Start of Block

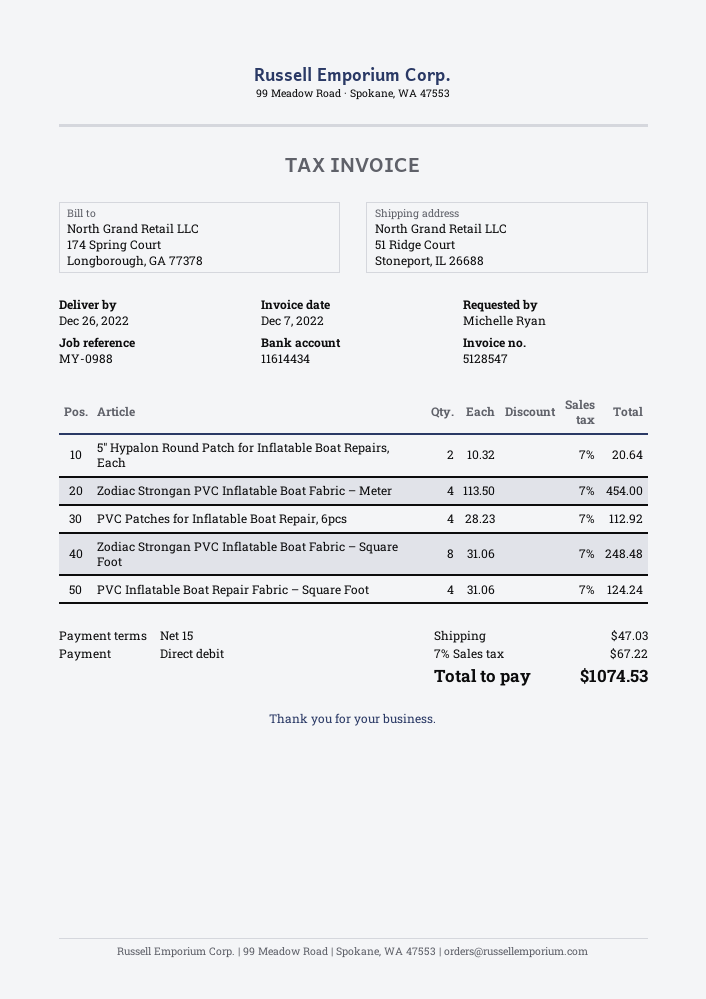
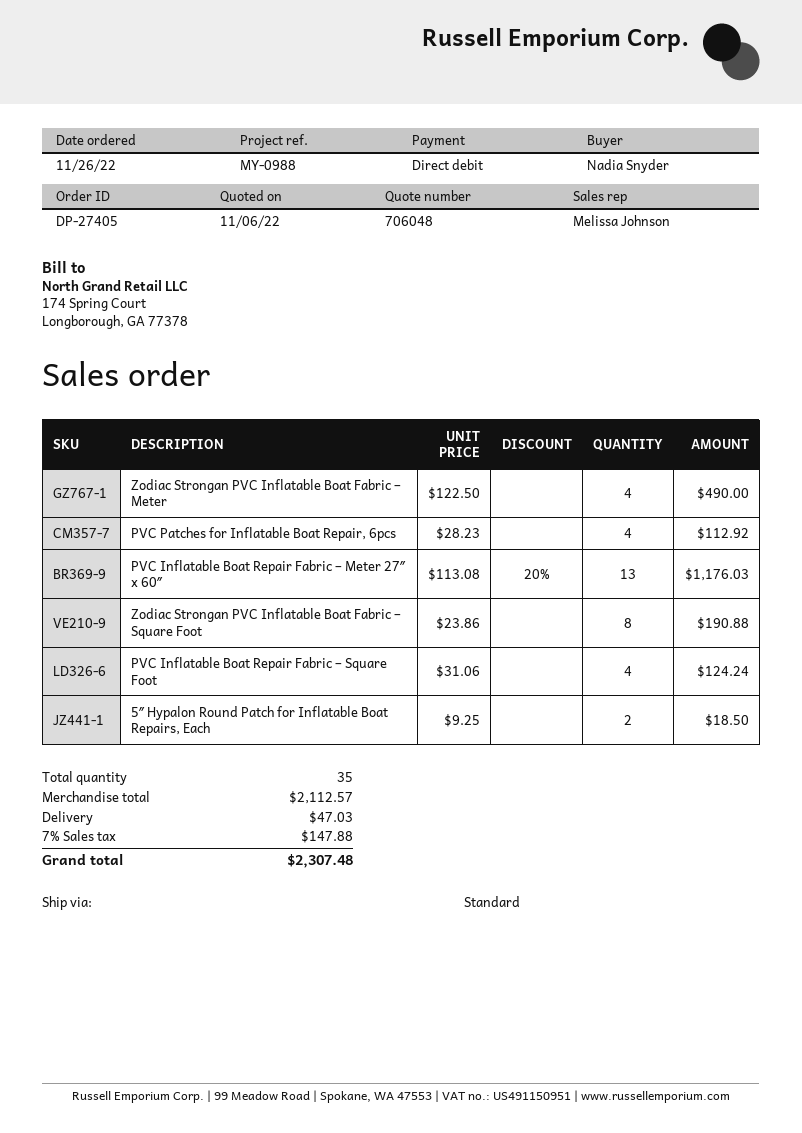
ordered by: Michelle Ryan -> Nadia Snyder
5″ Hypalon Round Patch for Inflatable Boat Repairs, Each: 2 x 10.32 = 20.64 -> 2 x 9.25 = 18.50
Zodiac Strongan PVC Inflatable Boat Fabric – Meter: 4 x 113.50 = 454.00 -> 4 x 122.50 = 490.00
Zodiac Strongan PVC Inflatable Boat Fabric – Square Foot: 8 x 31.06 = 248.48 -> 8 x 23.86 = 190.88
PVC Inflatable Boat Repair Fabric – Meter 27″ x 60″: none -> 13 x 113.08 - 20% = 1176.03
tax: 7% = 67.22 -> 7% = 147.88
total: 1074.53 -> 2307.48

End of Block

● What you have to do:
Line by line, restate the data above exactly as it stands, minus the pictures.

● Exercise answer:
ordered by: Michelle Ryan -> Nadia Snyder
5″ Hypalon Round Patch for Inflatable Boat Repairs, Each: 2 x 10.32 = 20.64 -> 2 x 9.25 = 18.50
Zodiac Strongan PVC Inflatable Boat Fabric – Meter: 4 x 113.50 = 454.00 -> 4 x 122.50 = 490.00
Zodiac Strongan PVC Inflatable Boat Fabric – Square Foot: 8 x 31.06 = 248.48 -> 8 x 23.86 = 190.88
PVC Inflatable Boat Repair Fabric – Meter 27″ x 60″: none -> 13 x 113.08 - 20% = 1176.03
tax: 7% = 67.22 -> 7% = 147.88
total: 1074.53 -> 2307.48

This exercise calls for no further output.